(Records from a data collection)

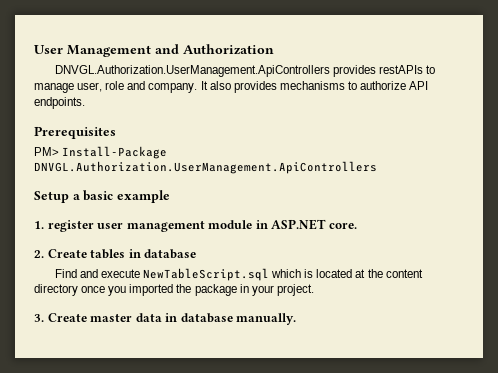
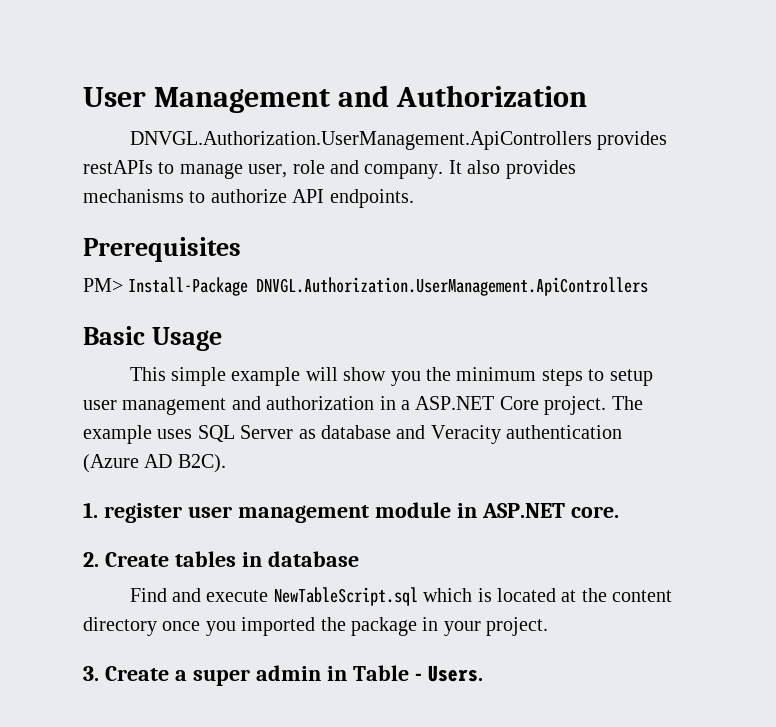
[34,190,170,203] Setup a basic example -> [83,326,222,351] [129,367,653,386] [83,396,643,415] [83,425,623,444] [83,454,226,473] Basic Usage // This simple example will show you the minimum steps to setup user management and authorization in a ASP.NET Core project. The example uses SQL Server as database and Veracity authentication (Azure AD B2C).
[90,313,297,325] master data in database manually. -> [174,665,483,686] a super admin in Table - Users.

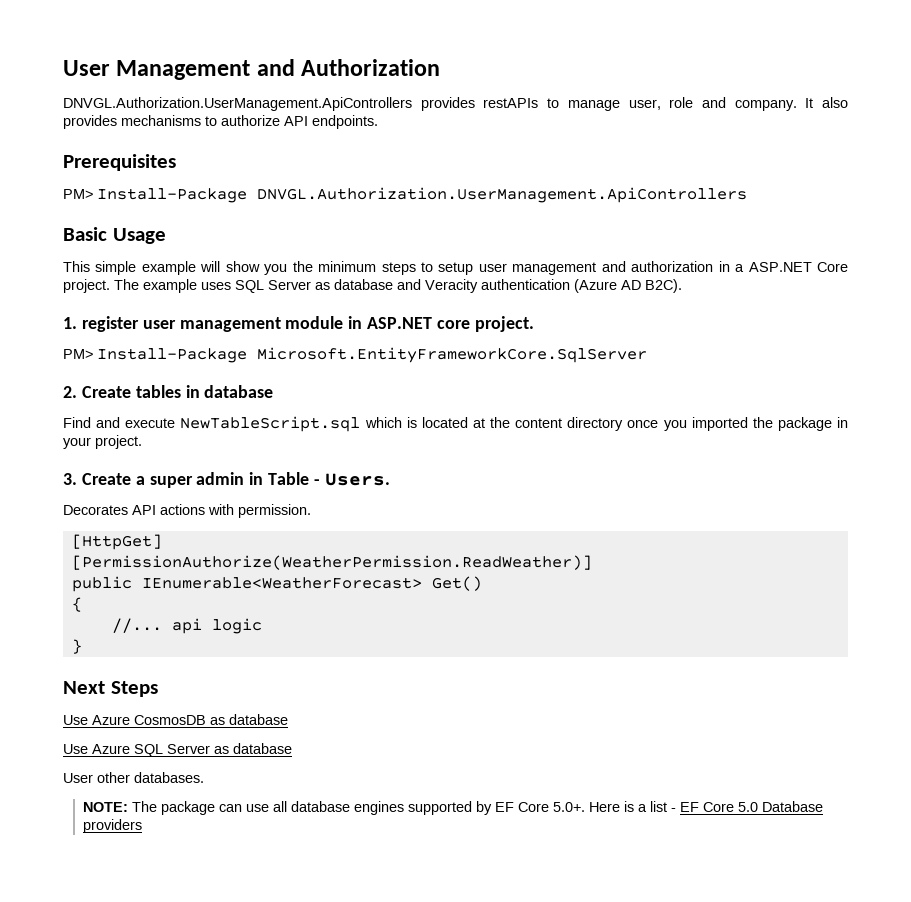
[570,506,619,518] core. -> [437,316,534,332] [63,347,647,363] core project. // PM> Install-Package Microsoft.EntityFrameworkCore.SqlServer
(483, 673) none -> [63,504,311,518] [71,534,162,550] [71,555,592,570] [71,576,482,592] [71,597,82,612] [111,618,262,634] [71,639,82,654] [63,681,158,697] [63,714,288,725] [63,743,292,757] [63,772,204,783] [83,801,824,815] [83,819,143,833] // Decorates API actions with permission. // [HttpGet] // [PermissionAuthorize(WeatherPermission.ReadWeather)] // public IEnumerable<WeatherForecast> Get() // { // //... api logic // } // Next Steps // Use Azure CosmosDB as database // Use Azure SQL Server as database // User other databases. // NOTE: The package can use all database engines supported by EF Core 5.0+. Here is a list - EF Core 5.0 Database providers

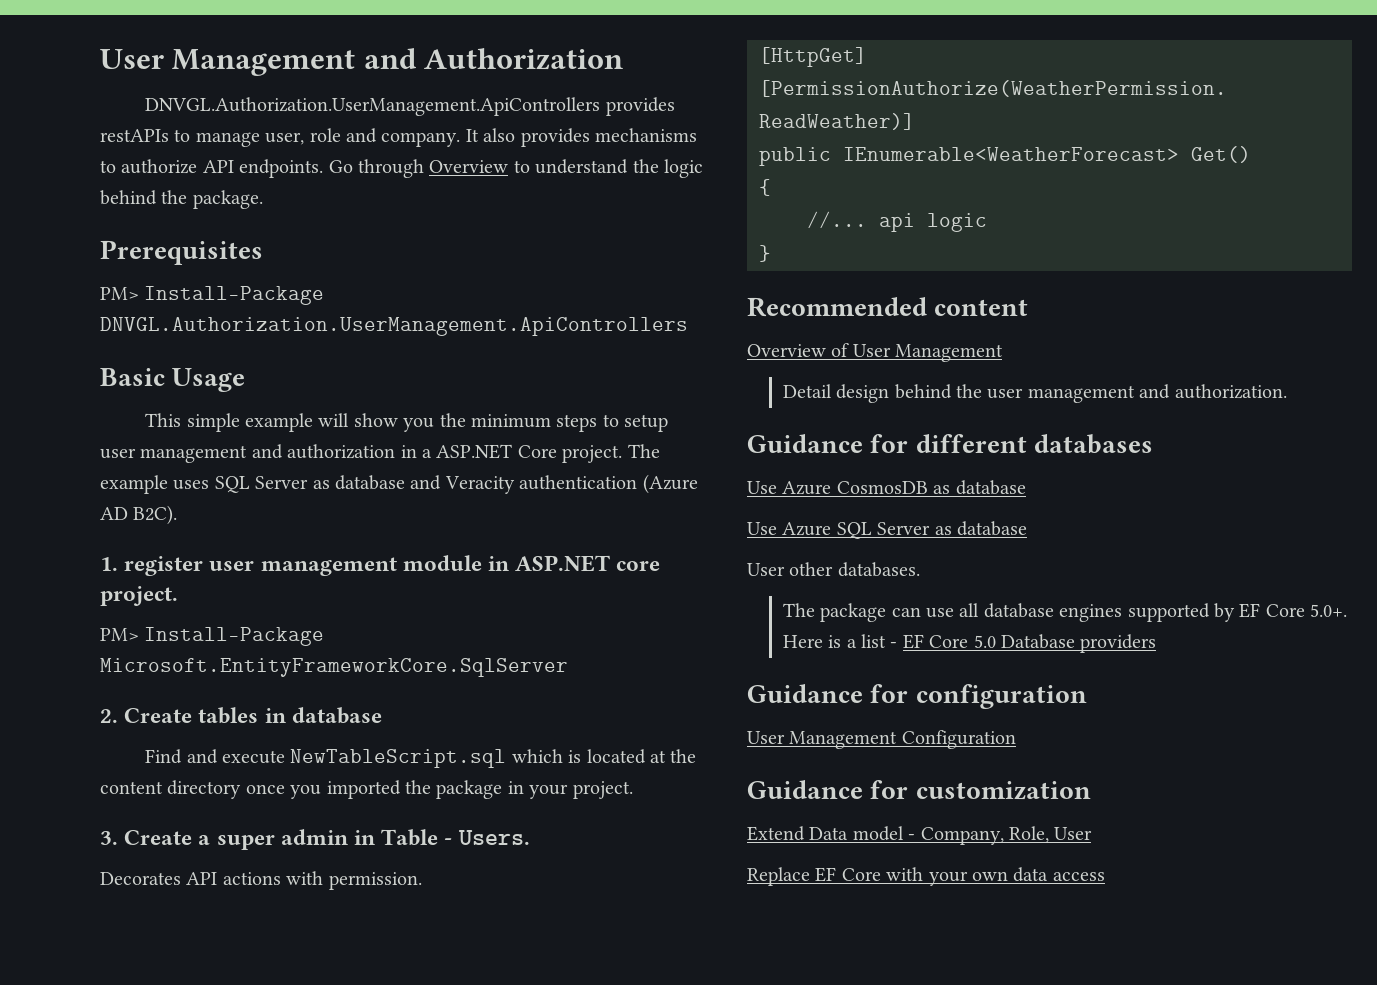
(378, 122) none -> [328,159,703,178] [100,190,263,209] Go through Overview to understand the logic behind the package.
[63,681,158,697] Next Steps -> [747,297,1029,317] [747,343,1004,362] [782,384,1287,403] [747,434,1153,454] Recommended content // Overview of User Management // Detail design behind the user management and authorization. // Guidance for different databases
[83,802,129,812] NOTE: -> (920, 569) none
(143, 826) none -> [747,684,1087,709] [747,730,1016,749] [747,780,1091,800] [747,826,1093,845] [747,867,1105,886] // Guidance for configuration // User Management Configuration // Guidance for customization // Extend Data model - Company, Role, User // Replace EF Core with your own data access

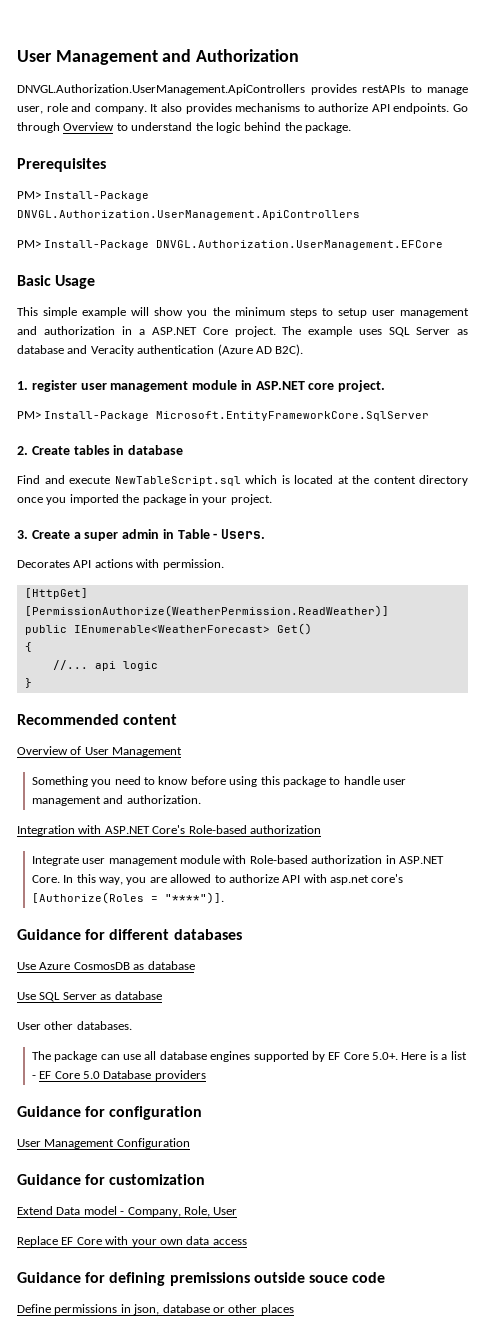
(688, 326) none -> [17,240,444,250] // PM> Install-Package DNVGL.Authorization.UserManagement.EFCore
[782,384,1287,403] Detail design behind the user management and authorization. -> [31,776,407,787] [31,795,201,806] [17,825,321,836] [31,855,444,866] [31,874,404,885] [31,892,224,904] Something you need to know before using this package to handle user management and authorization. // Integration with ASP.NET Core's Role-based authorization // Integrate user management module with Role-based authorization in ASP.NET Core. In this way, you are allowed to authorize API with asp.net core's [Authorize(Roles = "****")].
[782,522,832,536] Azure -> (36, 996) none
(1105, 876) none -> [17,1272,386,1286] [17,1304,294,1315] // Guidance for defining premissions outside souce code // Define permissions in json, database or other places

**What you have to do:** Each line from the one that holds "(143, 826) none" through the final line of the data must be retyped exactly; the pictures must not appear.

**The completed task:**
(143, 826) none -> [747,684,1087,709] [747,730,1016,749] [747,780,1091,800] [747,826,1093,845] [747,867,1105,886] // Guidance for configuration // User Management Configuration // Guidance for customization // Extend Data model - Company, Role, User // Replace EF Core with your own data access

(688, 326) none -> [17,240,444,250] // PM> Install-Package DNVGL.Authorization.UserManagement.EFCore
[782,384,1287,403] Detail design behind the user management and authorization. -> [31,776,407,787] [31,795,201,806] [17,825,321,836] [31,855,444,866] [31,874,404,885] [31,892,224,904] Something you need to know before using this package to handle user management and authorization. // Integration with ASP.NET Core's Role-based authorization // Integrate user management module with Role-based authorization in ASP.NET Core. In this way, you are allowed to authorize API with asp.net core's [Authorize(Roles = "****")].
[782,522,832,536] Azure -> (36, 996) none
(1105, 876) none -> [17,1272,386,1286] [17,1304,294,1315] // Guidance for defining premissions outside souce code // Define permissions in json, database or other places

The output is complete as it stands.